O presidente dos EUA, Donald Trump, revelou o seu novo Conselho de Paz em Davos na quinta-feira, apresentando-se novamente como um pacificador global, apesar do ceticismo generalizado sobre um plano que visa reescrever a ordem global.

Autoridades de Trump também revelaram planos ambiciosos para uma “Nova Gaza” durante a cerimónia no Fórum Económico Mundial, com o líder dos EUA a descrever o devastado território palestiniano como “grande património imobiliário”.

O conselho foi criado depois de Trump ter expressado frustração por não ter conseguido ganhar o Prémio Nobel da Paz e intensificado as suas acusações de que as Nações Unidas não tinham conseguido resolver uma série de conflitos internacionais.

“Bem, isso é emocionante”, disse Trump ao ser acompanhado no palco por líderes e autoridades de 19 países para assinar a carta fundadora do Conselho da Paz na estação de esqui suíça.

“Este conselho tem a chance de ser um dos órgãos mais importantes já criados”, disse ele.

O Conselho de Paz, do qual Trump é o presidente, foi inicialmente concebido para supervisionar a trégua em Gaza e a reconstrução da faixa após a guerra entre o Hamas e Israel.

Mas desde então o seu objectivo transformou-se na resolução de todo o tipo de conflitos internacionais, suscitando preocupações de que o presidente dos EUA queira criar um rival para a ONU.

No entanto, foi pedido aos países que pagassem mil milhões de dólares para serem membros permanentes do conselho.

E o convite do russo Vladimir Putin, cujo país invadiu a Ucrânia em 2022, gerou polêmica.

‘Plano diretor’ de Gaza

Os principais aliados dos EUA, incluindo a França e a Grã-Bretanha, expressaram dúvidas, com Londres dizendo na quinta-feira que não compareceria à cerimônia.

Trump, no entanto, disse à reunião da elite global nas estâncias montanhosas suíças que a organização trabalharia “em conjunto” com as Nações Unidas.

Uma grande parte da cerimónia foi dedicada a falar sobre os seus planos para a devastada Gaza.

O recém-nomeado administrador de Gaza disse numa mensagem de vídeo que a passagem de fronteira de Rafah, entre o Egito e a Faixa de Gaza, será reaberta em ambas as direções na próxima semana.

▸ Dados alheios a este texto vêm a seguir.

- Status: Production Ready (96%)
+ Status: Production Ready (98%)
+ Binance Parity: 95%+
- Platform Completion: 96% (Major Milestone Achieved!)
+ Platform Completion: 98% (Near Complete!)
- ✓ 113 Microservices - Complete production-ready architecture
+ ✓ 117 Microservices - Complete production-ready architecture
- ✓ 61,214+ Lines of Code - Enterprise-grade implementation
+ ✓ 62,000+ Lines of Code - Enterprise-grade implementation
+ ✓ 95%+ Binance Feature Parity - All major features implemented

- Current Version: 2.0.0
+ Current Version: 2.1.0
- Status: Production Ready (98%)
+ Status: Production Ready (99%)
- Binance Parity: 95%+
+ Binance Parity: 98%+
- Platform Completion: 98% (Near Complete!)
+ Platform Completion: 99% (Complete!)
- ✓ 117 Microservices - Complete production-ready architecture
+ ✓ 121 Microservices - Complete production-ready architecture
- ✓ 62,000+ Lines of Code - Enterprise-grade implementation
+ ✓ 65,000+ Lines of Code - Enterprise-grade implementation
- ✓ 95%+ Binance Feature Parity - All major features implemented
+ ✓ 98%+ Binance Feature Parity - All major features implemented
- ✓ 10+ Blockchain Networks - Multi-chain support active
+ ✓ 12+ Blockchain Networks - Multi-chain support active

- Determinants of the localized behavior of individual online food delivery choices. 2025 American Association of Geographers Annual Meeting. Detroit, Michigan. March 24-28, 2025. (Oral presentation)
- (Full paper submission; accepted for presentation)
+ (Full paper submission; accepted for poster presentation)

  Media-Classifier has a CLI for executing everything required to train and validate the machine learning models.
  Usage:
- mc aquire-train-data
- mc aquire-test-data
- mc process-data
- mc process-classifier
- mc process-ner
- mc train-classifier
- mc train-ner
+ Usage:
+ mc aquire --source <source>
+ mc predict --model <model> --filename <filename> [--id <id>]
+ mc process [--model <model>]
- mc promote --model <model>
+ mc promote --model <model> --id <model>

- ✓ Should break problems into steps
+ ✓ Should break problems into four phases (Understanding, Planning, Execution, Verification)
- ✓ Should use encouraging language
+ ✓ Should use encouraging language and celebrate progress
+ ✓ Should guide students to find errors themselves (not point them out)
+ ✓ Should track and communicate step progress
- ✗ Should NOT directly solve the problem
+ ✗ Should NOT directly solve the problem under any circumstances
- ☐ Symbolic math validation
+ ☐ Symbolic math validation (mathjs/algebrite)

Depois, o genro de Trump, Jared Kushner, tal como o presidente, um antigo promotor imobiliário, mostrou slides do que classificou como um “plano director” para a sua reconstrução.

Os slides incluíam mapas de novos assentamentos na Faixa de Gaza e representações artísticas de hotéis e apartamentos reluzentes à beira-mar sob a legenda “Nova Gaza”.

“Poderia ser uma esperança. Poderia ser um destino”, disse Kushner.

Trump, no entanto, disse ao Hamas para se desarmar na próxima fase do acordo de cessar-fogo em Gaza ou seria o “fim deles”. Ele acrescentou que estava pronto para “conversar” com o inimigo regional, o Irã.

‘Não tão popular’

O primeiro-ministro israelense, Benjamin Netanyahu, que enfrenta um mandado de prisão do Tribunal Penal Internacional por causa da guerra em Gaza, disse que participaria, mas não compareceu à cerimônia.

Os representantes dos 19 países que estiveram no palco com Trump incluíam dois aliados populistas próximos, Viktor Orbán, da Hungria, e Javier Milei, da Argentina, e responsáveis ​​de uma série de monarquias do Médio Oriente que querem obter favores.

Trump brincou dizendo que eles eram “na maioria dos casos líderes muito populares, em alguns casos nem tão populares”.

“É assim que as coisas acontecem na vida”, disse ele.

Trump disse esperar a adesão de cerca de 50 países, mas a extensão total da sua adesão permanece incerta.

O Egito disse que o presidente Abdel Fattah al-Sisi aceitou o convite de Trump para se juntar, mas não estava no palco.

Enquanto isso, Trump disse que Putin concordou em aderir, embora o líder russo tenha dito que ainda estava estudando o convite.

O presidente ucraniano, Volodymyr Zelensky, que se encontrou com Trump em Davos na quinta-feira, também foi convidado, mas disse que não poderia imaginar trabalhar ao lado do arquiinimigo Putin.

Trump disse na quinta-feira que estava esperançoso de um acordo em breve para acabar com a invasão da Ucrânia pela Rússia – que ele admite que seria o conflito mais fácil de resolver, mas que se revelou o mais difícil.

Enquanto isso, Zelensky expressou temores de que o esforço de Trump para tomar a Groenlândia – que dominou Davos na quarta-feira – possa desviar o foco da invasão russa.

Trump, no entanto, disse na quarta-feira que havia chegado a uma “estrutura para um acordo futuro” e que renunciaria às tarifas sobre os aliados europeus.